Attendu que KORBEOGO Noufou déclare que dans la procuration, un délai de 4 mois avait été imparti à madame KABORE Aminata pour rembourser le prêt et pour lui restituer le P.U.H.
Mais attendu que cela est inexact.
Qu’au contraire, il est expressément mentionné dans cette procuration que KORBEOGO Noufou reconnaît avoir été informé qu’en cas d’inexécution par madame KABORE Aminata de ces obligations, ils devront purger l’hypothèque ou se laisser exproprier.
Attendu que par ailleurs le fait pour KORBEOGO Noufou de n’avoir pas été associé au prêt ne saurait en aucune manière constituer une cause de nullité de l’hypothèque.
Que monsieur KORBEOGO Noufou fait une confusion entre ses engagements et ceux de madame KABORE Aminata envers la banque.
Attendu qu’en l’espèce, nous sommes en présence de deux contrats distincts, à savoir une convention d’hypothèque et un contrat de prêt ou convention de crédit.
Que le fait pour KORBEOGO Noufou de n’avoir pas bénéficié dudit prêt n’est pas opposable à la BCB et ne saurait justifier sa demande de restitution de P.U.H. et le non respect de ses engagements.
Que KORBEOGO Noufou est tenu de remplir ses obligations contractuelles en application de l’article 1134 du code civil qui dit que les conventions légalement formées tiennent lieu de loi à ceux qui les ont faites. Elles doivent s’exécutés de bonne foi.
Que l’inscription hypothécaire ayant été requise pour une durée de cinq (05) ans, le P.U.H n 18863 du 30 mai 1986 ne saurait être restitué avant l’expiration dudit délai, alors et surtout que le compte courant de madame KABORE Aminata accuse un solde débiteur qui est justement garantie par l’hypothèque.
Qu’il convient de débouter KORBEOGO Noufou de sa demande comme étant mal fondée.
2) Du paiement des frais irrépétibles de procès
Attendu que reconventionnellement, la BCB sollicite la condamnation de KORBEOGO Noufou à lui payer la somme de 375 000 au titre des frais qu’elle a dû exposées pour assurer la défense de ses intérêts et cela sur le fondement de l’article 6 de la loi n 028-2004/AN du 08/09/2004 portant modification de la loi 010/93/ADP du 17 mai 1993, portant organisation judiciaire au Burkina Faso.

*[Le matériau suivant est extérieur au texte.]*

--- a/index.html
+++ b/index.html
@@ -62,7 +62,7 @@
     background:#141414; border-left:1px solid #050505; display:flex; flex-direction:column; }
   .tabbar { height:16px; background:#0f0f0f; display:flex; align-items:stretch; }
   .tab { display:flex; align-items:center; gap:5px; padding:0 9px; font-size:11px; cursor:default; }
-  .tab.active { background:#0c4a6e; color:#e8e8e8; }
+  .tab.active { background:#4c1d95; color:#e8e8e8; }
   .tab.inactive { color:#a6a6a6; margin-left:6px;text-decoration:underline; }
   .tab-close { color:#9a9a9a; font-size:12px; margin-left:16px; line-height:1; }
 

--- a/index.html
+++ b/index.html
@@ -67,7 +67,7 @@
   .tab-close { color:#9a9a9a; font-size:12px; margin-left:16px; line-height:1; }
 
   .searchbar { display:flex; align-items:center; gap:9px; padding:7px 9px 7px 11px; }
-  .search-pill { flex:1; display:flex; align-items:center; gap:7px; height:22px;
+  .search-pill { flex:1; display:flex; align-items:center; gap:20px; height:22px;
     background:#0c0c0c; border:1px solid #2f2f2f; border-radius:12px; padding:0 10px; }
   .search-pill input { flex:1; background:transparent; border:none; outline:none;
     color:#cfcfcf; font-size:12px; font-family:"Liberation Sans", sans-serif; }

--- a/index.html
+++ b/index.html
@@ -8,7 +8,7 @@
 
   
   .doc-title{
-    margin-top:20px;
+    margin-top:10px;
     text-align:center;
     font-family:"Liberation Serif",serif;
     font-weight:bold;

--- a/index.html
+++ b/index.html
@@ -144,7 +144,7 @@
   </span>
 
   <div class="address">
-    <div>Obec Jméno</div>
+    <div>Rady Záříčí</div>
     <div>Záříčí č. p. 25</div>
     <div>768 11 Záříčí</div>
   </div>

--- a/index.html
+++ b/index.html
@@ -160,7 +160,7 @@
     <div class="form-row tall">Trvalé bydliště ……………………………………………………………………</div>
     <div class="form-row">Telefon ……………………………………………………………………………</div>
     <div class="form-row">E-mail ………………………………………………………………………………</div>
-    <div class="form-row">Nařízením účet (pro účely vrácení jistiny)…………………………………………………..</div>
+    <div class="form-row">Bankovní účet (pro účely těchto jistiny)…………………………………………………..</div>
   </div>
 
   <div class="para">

Que cet article énonce que « dans les instances, le juge sur demande expresse et motivée, condamne la partie tenue aux dépens, ou à défaut la partie perdante à payer à l’autre partie la somme qu’il détermine au titre des frais exposés et non compris dans les dépens ».
Attendu qu’en l’espèce, la partie perdante est KORBEOGO Noufou.
Que c’est de bon droit que la BCB demande la condamnation de KORBEOGO Noufou à lui payer les frais irrépétibles de procès.
Que la somme de 375 000 sollicitée paraît sur la base du barème indicatif du barreau raisonnable.
Qu’il y a lieu de condamner KORBEOGO Noufou au paiement de la dite somme.
3) De l’exécution provisoire
Attendu que KORBEOGO Noufou sollicite d’assortir la décision à intervenir de l’exécution provisoire.
Mais attendu que cela suppose qu’il ait gagné le procès.
Que cela n’étant pas le cas, que cette demande est sans objet.
4) De la condamnation aux dépens
Attendu que selon les énonciations de l’article 394 du code de procédure civile, la partie qui succombe est condamnée aux dépens sauf au juge à laisser la totalité ou en fraction des dépens à la charge d’une autre par décision spéciale et motivée.
Qu’ainsi, il y a lieu de condamner KORBEOGO Noufou aux dépens.
PAR CES MOTIFS
Statuant publiquement, contradictoirement, en matière commerciale et en premier ressort.
En la forme
Rejette les exceptions soulevées par la BCB.
Au fond
Déboute Monsieur KORBEOGO de toutes ses demandes parce que mal fondées.
Condamne KORBEOGO Noufou à payer à la BCB la somme de 375 000 FCFA au titre des frais non compris dans les dépens en vertu de l’article 6 nouveau de la loi n 28-2004/AN portant modification de la loi n 010/93/ADP du17 mai 1993 portant organisation judiciaire au Burkina Faso.
Dit n’y avoir lieu à exécution provisoire.
Condamne KORBEOGO Noufou aux dépens.